- DESCRIPTION OF THE TASK
Every record below is to be retyped exactly, with the pictures left out.

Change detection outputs
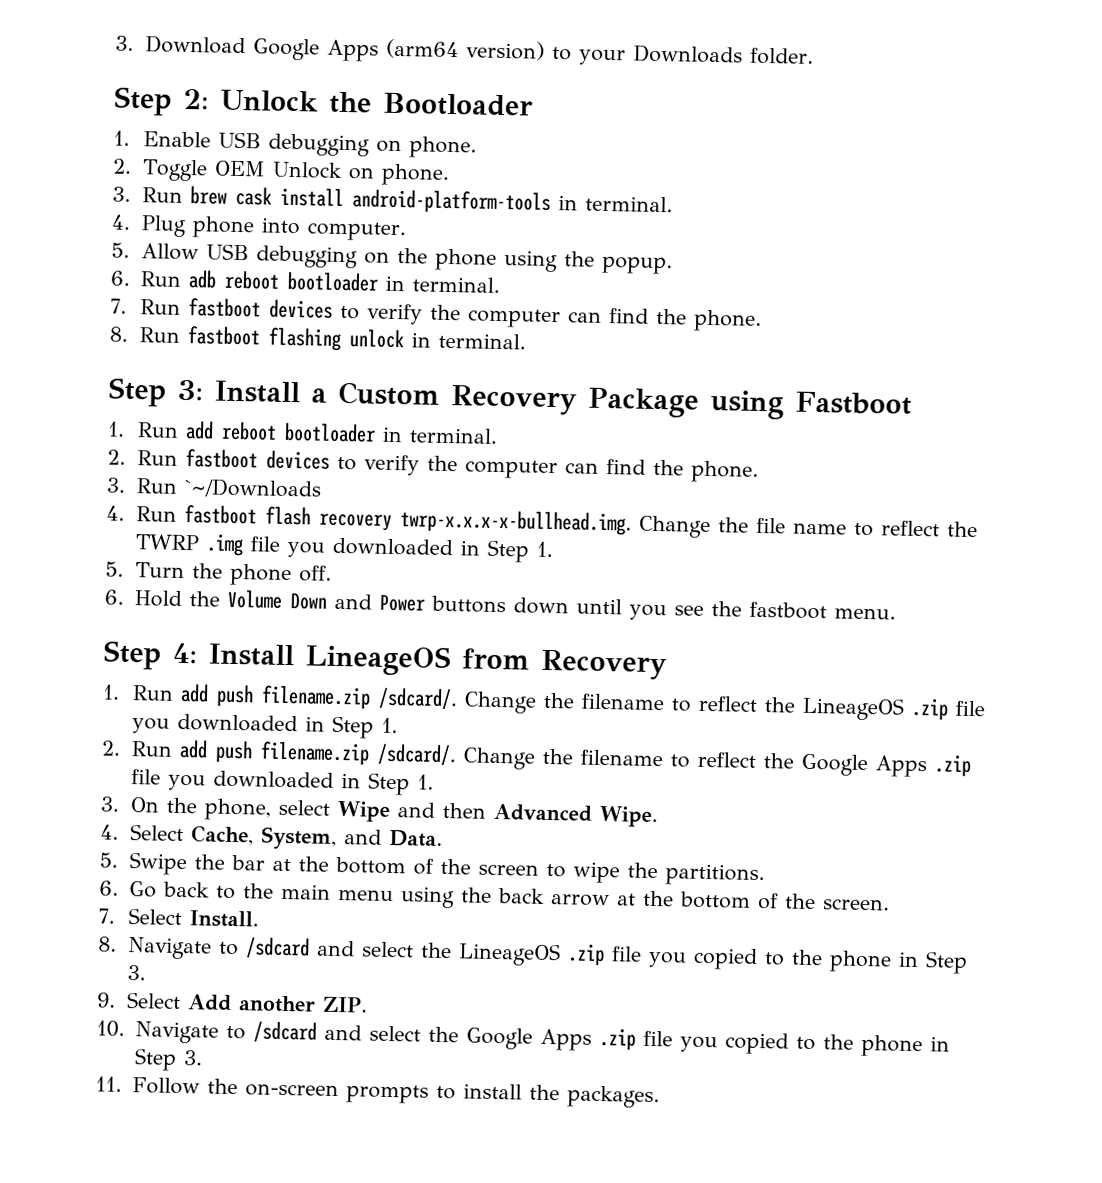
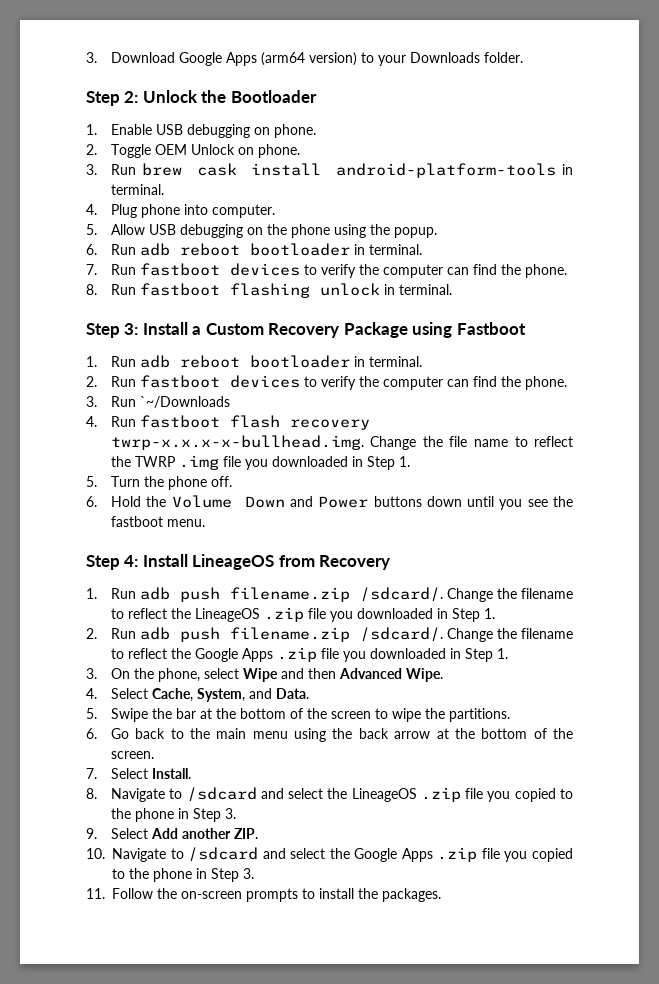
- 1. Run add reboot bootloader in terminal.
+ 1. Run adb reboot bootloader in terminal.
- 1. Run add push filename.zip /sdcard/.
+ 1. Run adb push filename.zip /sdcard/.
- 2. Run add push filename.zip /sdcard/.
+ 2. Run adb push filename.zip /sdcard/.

- SOLVED PROBLEM
- 1. Run add reboot bootloader in terminal.
+ 1. Run adb reboot bootloader in terminal.
- 1. Run add push filename.zip /sdcard/.
+ 1. Run adb push filename.zip /sdcard/.
- 2. Run add push filename.zip /sdcard/.
+ 2. Run adb push filename.zip /sdcard/.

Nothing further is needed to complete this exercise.